Fiona Hook on a film critic now a widower

aiwuk

See You In The Morning
Barry Norman
Doubleday £18.99
(978-0-857-52164-4)
Church Times Bookshop £17.10 (Use code CT205 )

WHAT do you do when you lose your best friend, the woman to whom you have been married for 53 years, three months, two weeks, and a day? As a journalist, Barry Norman's first instinct was to write about it, both as catharsis and to share with the world the person he loved.

The book - part memorial, part memoir - tells in his usual relaxed and apparently effortless conversational style how Norman, then a gossip columnist for the Daily Sketch, met Diana, one of the few women on Fleet Street in the 1950s, when they both covered the same story. After a difficult period, they moved to Hertfordshire, restored a house, and had their two daughters.

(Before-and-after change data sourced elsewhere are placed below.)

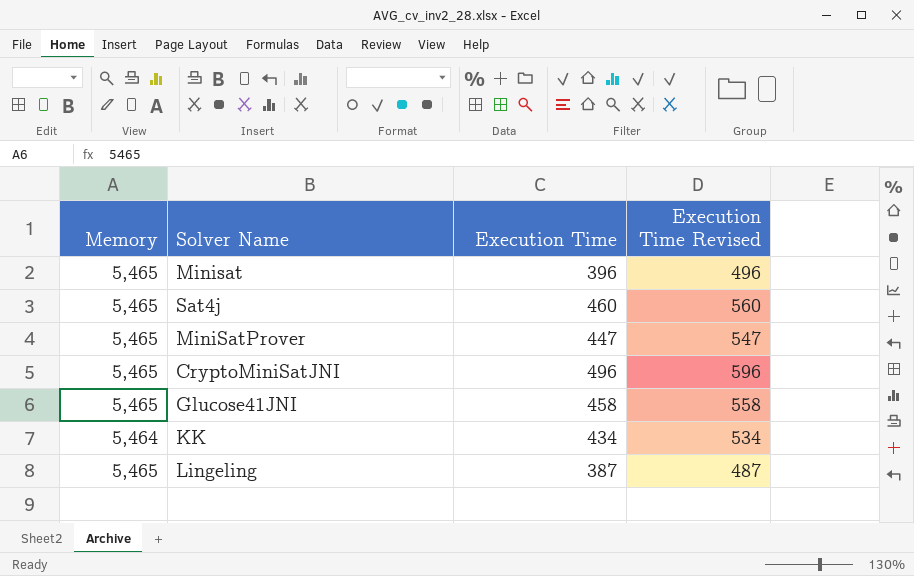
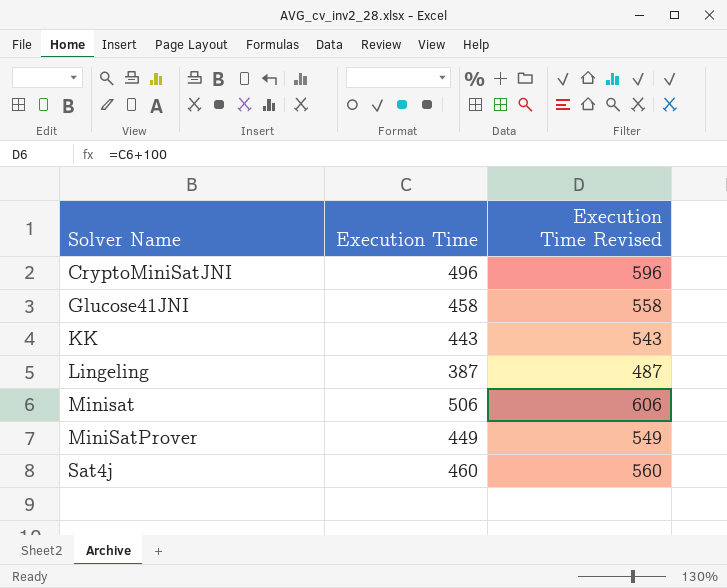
row order: none -> Solver Name ascending
column Memory | position: 1 -> none
KK | Execution Time: 434 -> 443
KK | Execution Time Revised: 534 -> 543
Minisat | Execution Time: 396 -> 506
Minisat | Execution Time Revised: 496 -> 606
MiniSatProver | Execution Time: 447 -> 449
MiniSatProver | Execution Time Revised: 547 -> 549

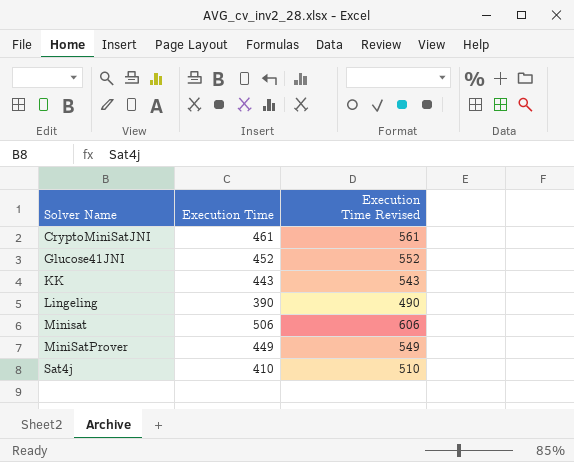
CryptoMiniSatJNI | Execution Time: 496 -> 461
CryptoMiniSatJNI | Execution Time Revised: 596 -> 561
Glucose41JNI | Execution Time: 458 -> 452
Glucose41JNI | Execution Time Revised: 558 -> 552
Lingeling | Execution Time: 387 -> 390
Lingeling | Execution Time Revised: 487 -> 490
Sat4j | Execution Time: 460 -> 410
Sat4j | Execution Time Revised: 560 -> 510

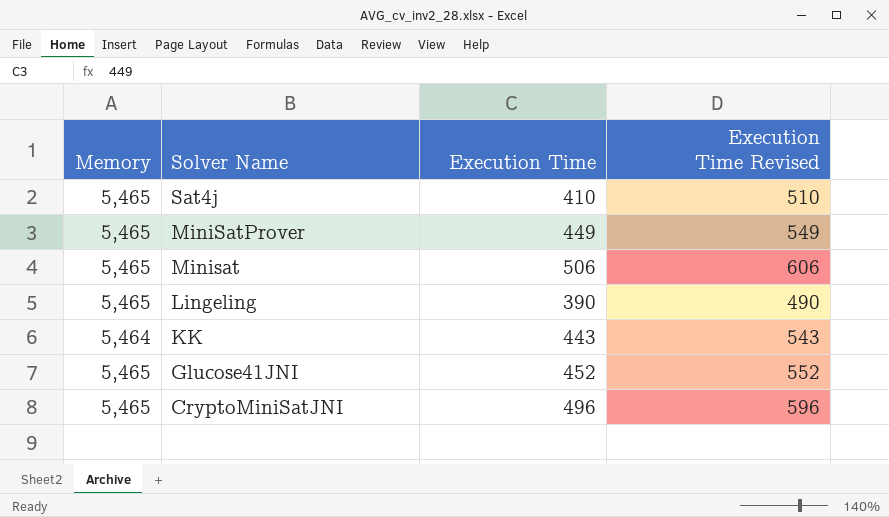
row order: Solver Name ascending -> Solver Name descending
column Memory | position: none -> 1
CryptoMiniSatJNI | Execution Time: 461 -> 496
CryptoMiniSatJNI | Execution Time Revised: 561 -> 596

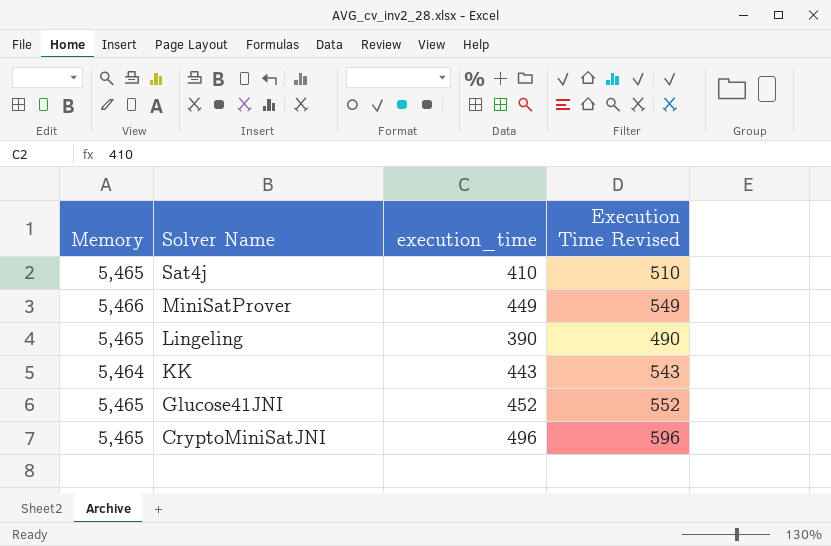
column name: Execution Time -> execution_time
row Minisat: 5,465 | 506 | 606 -> none
MiniSatProver | Memory: 5,465 -> 5,466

Diana became a freelance writer, throwing herself into historical research with the energy she brought to everything. The result was ten quirky but accurate historical novels, including a minor classic, Fitzempress' Law, and later the invention of her medieval woman pathologist, Adelia Aguilar.

She was not perfect: she always knew best, had a talent for rows, and "could bear a grudge like nobody else", but Norman manages to show why their marriage worked so well. They gave each other space, often sitting together reading in silence over a restaurant meal.

Diana loved sailing; Barry, cricket - interests they were happy to pursue separately; but they were bound together by a love of books, plays, and music, and a deep respect for each other's talents.

The book does not end with Diana's death. Norman's way of coping has been to keep busy. But the house is very empty. "I'd give anything to have her back nicking my cigarettes and food and infuriating the hell out of me. Because I would also have her humour, her companionship, and her love. I really miss those things. And I guess I always will."

Fiona Hook is a writer and EFL teacher.